> _What to do_
Return every record below exactly.

[Change detection outputs]
<<<<

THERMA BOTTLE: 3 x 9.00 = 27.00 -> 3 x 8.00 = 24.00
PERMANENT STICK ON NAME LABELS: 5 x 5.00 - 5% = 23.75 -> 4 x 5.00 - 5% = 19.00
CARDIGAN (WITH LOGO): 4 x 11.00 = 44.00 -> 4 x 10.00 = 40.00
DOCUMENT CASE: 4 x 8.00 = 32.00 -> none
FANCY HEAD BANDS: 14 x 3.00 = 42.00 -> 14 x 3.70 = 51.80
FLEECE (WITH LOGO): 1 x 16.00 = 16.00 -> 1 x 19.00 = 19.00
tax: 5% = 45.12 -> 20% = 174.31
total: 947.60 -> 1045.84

>>>>

> _Output of the exercise_
THERMA BOTTLE: 3 x 9.00 = 27.00 -> 3 x 8.00 = 24.00
PERMANENT STICK ON NAME LABELS: 5 x 5.00 - 5% = 23.75 -> 4 x 5.00 - 5% = 19.00
CARDIGAN (WITH LOGO): 4 x 11.00 = 44.00 -> 4 x 10.00 = 40.00
DOCUMENT CASE: 4 x 8.00 = 32.00 -> none
FANCY HEAD BANDS: 14 x 3.00 = 42.00 -> 14 x 3.70 = 51.80
FLEECE (WITH LOGO): 1 x 16.00 = 16.00 -> 1 x 19.00 = 19.00
tax: 5% = 45.12 -> 20% = 174.31
total: 947.60 -> 1045.84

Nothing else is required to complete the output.